Chuck: Difficult finding middle ground on abortion, buggery laws

Published:Wednesday | October 31, 2018 | 12:00 AMJodi-Ann Gilpin/Gleaner Writer
Ambassador Malgorzata Wasilewska (left), head of the European Union Delegation to Jamaica, greets Delroy Chuck (right), minister of justice, at the Gaps in the Human Rights Response, under the Justice for all Programme forum, held at the Terra Nova All Suite Hotel in St Andrew on Tuesday. Also pictured is Dr Edward Greene, PANCAP special advisor.

Justice minister Delroy Chuck has pointed to serious difficulties in finding a middle ground on the controversial issues of abortion and the buggery law.

There are ongoing debates in various circles on the two issues, with arguments being presented on both sides of the fence.

The minister noted that there is a constant battle to make decisions that will ensure that the rights of all citizens are protected. He said having to chair a joint select committee on both issues, he has seen many groups present a number of arguments for and against.

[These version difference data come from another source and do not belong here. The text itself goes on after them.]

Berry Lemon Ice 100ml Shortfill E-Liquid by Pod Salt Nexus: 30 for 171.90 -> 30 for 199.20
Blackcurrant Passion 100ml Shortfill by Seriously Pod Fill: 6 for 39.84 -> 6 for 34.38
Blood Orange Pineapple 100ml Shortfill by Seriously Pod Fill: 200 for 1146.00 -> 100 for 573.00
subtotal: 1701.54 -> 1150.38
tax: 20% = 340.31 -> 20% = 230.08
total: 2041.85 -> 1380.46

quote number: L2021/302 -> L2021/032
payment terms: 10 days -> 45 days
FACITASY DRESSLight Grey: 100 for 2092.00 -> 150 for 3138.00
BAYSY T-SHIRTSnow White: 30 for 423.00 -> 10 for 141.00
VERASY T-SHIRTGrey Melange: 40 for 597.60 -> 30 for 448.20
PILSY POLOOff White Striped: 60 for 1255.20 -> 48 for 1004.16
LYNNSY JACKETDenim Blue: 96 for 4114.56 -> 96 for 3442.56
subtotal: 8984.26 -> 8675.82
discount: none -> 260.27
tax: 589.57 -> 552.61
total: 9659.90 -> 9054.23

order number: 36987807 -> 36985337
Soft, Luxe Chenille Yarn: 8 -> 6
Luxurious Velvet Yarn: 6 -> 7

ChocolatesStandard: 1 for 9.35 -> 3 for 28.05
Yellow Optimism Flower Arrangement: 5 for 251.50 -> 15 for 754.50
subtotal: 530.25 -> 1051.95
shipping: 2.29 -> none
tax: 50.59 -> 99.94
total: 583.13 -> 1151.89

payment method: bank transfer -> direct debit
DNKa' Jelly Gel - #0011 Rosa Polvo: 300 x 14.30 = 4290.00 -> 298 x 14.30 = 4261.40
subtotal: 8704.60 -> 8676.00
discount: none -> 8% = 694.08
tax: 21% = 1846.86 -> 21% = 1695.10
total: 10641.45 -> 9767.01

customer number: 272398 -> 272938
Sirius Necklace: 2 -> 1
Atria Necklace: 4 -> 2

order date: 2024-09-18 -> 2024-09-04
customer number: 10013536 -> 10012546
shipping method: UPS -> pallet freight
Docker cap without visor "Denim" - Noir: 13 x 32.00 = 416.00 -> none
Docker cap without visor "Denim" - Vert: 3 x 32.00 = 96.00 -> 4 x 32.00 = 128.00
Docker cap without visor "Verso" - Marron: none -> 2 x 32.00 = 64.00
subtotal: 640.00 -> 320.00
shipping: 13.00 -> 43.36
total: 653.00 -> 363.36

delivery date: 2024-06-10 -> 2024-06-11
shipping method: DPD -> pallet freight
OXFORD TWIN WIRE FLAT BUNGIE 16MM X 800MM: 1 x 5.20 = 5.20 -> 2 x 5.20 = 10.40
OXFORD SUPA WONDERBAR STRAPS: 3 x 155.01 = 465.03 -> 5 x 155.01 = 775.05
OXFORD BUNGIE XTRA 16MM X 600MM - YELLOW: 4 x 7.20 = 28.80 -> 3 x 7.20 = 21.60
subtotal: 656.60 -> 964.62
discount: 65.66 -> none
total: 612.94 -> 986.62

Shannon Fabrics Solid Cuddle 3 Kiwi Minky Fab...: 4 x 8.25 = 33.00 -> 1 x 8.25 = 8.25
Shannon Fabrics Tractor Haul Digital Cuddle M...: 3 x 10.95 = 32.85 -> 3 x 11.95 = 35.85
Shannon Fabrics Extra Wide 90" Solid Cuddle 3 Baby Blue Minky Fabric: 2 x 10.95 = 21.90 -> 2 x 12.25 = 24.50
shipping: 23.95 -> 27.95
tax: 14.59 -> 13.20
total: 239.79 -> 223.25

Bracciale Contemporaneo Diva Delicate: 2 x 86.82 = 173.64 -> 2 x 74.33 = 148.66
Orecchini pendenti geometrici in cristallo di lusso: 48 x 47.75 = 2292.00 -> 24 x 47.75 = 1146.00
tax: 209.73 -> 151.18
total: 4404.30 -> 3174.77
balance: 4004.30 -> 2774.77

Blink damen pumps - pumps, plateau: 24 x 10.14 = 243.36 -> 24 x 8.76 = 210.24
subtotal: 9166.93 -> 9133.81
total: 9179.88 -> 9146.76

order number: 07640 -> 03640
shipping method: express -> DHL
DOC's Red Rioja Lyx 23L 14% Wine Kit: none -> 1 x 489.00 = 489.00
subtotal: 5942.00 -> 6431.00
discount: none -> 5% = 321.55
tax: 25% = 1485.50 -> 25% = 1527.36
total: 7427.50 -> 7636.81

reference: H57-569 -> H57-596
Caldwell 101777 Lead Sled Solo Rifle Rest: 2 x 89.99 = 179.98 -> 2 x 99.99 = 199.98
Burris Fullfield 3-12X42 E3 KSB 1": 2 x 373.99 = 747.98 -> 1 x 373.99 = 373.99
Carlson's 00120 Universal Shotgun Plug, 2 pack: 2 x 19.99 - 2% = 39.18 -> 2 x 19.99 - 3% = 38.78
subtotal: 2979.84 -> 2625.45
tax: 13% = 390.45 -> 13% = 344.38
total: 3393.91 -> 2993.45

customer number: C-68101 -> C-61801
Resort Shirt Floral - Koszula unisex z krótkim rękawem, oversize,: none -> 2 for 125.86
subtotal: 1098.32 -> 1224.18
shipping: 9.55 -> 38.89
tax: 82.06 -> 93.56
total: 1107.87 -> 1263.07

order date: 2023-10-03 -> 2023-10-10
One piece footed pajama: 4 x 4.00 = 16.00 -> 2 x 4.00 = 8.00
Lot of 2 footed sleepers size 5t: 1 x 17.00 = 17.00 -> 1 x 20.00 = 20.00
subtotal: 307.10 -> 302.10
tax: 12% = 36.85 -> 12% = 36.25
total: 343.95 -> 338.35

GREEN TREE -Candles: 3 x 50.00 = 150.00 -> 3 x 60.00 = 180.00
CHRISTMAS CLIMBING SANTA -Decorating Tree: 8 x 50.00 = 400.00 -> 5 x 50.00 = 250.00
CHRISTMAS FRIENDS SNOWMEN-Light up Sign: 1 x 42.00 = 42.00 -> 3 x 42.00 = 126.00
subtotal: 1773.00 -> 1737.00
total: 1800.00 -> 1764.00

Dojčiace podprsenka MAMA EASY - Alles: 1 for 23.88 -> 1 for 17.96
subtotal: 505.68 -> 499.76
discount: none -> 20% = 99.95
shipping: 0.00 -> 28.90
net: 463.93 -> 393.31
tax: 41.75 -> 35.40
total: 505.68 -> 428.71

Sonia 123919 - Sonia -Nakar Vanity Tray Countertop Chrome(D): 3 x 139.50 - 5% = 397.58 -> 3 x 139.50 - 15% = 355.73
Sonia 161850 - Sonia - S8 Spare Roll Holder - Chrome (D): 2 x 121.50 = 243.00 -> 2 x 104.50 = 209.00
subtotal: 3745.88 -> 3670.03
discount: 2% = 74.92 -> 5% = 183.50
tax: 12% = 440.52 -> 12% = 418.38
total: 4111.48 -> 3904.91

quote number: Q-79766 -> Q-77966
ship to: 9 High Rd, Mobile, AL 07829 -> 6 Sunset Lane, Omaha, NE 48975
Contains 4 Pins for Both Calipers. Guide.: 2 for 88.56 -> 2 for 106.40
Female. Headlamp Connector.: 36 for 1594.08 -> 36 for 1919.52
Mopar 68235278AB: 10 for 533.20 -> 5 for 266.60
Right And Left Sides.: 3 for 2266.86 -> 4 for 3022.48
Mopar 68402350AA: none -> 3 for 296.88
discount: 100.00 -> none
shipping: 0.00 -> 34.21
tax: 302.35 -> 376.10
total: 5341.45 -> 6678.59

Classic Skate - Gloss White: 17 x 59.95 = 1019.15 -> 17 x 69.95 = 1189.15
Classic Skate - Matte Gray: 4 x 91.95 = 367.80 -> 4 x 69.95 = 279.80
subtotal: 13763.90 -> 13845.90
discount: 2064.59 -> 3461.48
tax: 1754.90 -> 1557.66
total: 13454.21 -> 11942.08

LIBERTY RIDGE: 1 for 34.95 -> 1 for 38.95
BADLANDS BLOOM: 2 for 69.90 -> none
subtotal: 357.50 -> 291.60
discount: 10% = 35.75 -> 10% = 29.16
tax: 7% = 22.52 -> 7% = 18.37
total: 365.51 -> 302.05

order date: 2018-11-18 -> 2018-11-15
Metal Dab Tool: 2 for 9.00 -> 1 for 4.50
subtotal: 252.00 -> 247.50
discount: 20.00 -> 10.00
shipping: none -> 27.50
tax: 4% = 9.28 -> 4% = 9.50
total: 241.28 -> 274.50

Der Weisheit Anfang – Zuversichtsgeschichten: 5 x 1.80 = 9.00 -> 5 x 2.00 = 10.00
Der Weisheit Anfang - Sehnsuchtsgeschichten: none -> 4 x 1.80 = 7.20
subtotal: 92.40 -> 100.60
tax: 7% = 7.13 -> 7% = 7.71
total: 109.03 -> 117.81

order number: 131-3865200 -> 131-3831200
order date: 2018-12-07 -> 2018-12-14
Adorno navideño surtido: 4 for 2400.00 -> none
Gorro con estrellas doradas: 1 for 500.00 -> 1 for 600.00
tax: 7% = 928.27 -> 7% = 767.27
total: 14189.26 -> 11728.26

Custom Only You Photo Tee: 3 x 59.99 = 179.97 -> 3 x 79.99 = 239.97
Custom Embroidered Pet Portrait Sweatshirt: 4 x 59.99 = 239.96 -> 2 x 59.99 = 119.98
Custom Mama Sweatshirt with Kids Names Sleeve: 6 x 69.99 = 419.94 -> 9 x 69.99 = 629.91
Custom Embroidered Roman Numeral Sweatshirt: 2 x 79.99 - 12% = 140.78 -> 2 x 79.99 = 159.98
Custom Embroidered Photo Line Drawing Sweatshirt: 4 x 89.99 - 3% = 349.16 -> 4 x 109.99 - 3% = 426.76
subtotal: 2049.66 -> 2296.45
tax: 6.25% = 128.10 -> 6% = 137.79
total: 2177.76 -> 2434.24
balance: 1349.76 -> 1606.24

"Certainly, the faith-based groups have come and urged us to ensure that the laws are even more strengthened against many of these rights. But as minister of justice, I try not to take sides, because I have to listen to both. "But we will have the faith-based groups who come to my office and plead with me to ensure that we not only keep the laws but that we, in fact, entrench the laws in the Constitution," he said.

Chuck was speaking at the Regional Meeting for Advancing Recommendations for Addressing Gaps in the Human Rights Response, under the Justice for All Programme held at the Terra Nova All-Suite Hotel in St Andrew on Tuesday.

"One visitor urged me to make sure that we put the abortion law in the Constitution so that there can be no abortion. That faith-based group emphasised to me that life begins from conception; not even a week, but from conception. Then another group comes and says, 'you need to change the law because a woman's body is hers, and there is freedom of choice'," he continued.

The minister also touched on the issue of the death penalty, noting that while he is against it, he has to make himself available to hear the views of those who support it.

"As justice minister, I try as best as possible to be even handed, even though both sides will say, 'Be an advocate for my cause'," he said.

"But certainly, in relation to the death penalty, my position is well known. From maybe 40 years ago, I came out totally against the death penalty. Here in Jamaica, I have said, as long as I am around, I'll fight any attempt to implement the death penalty. In truth, I don't see the death penalty being implemented any time in the near future. I hope in short order, we can remove it from the statute books, but it is a controversial matter."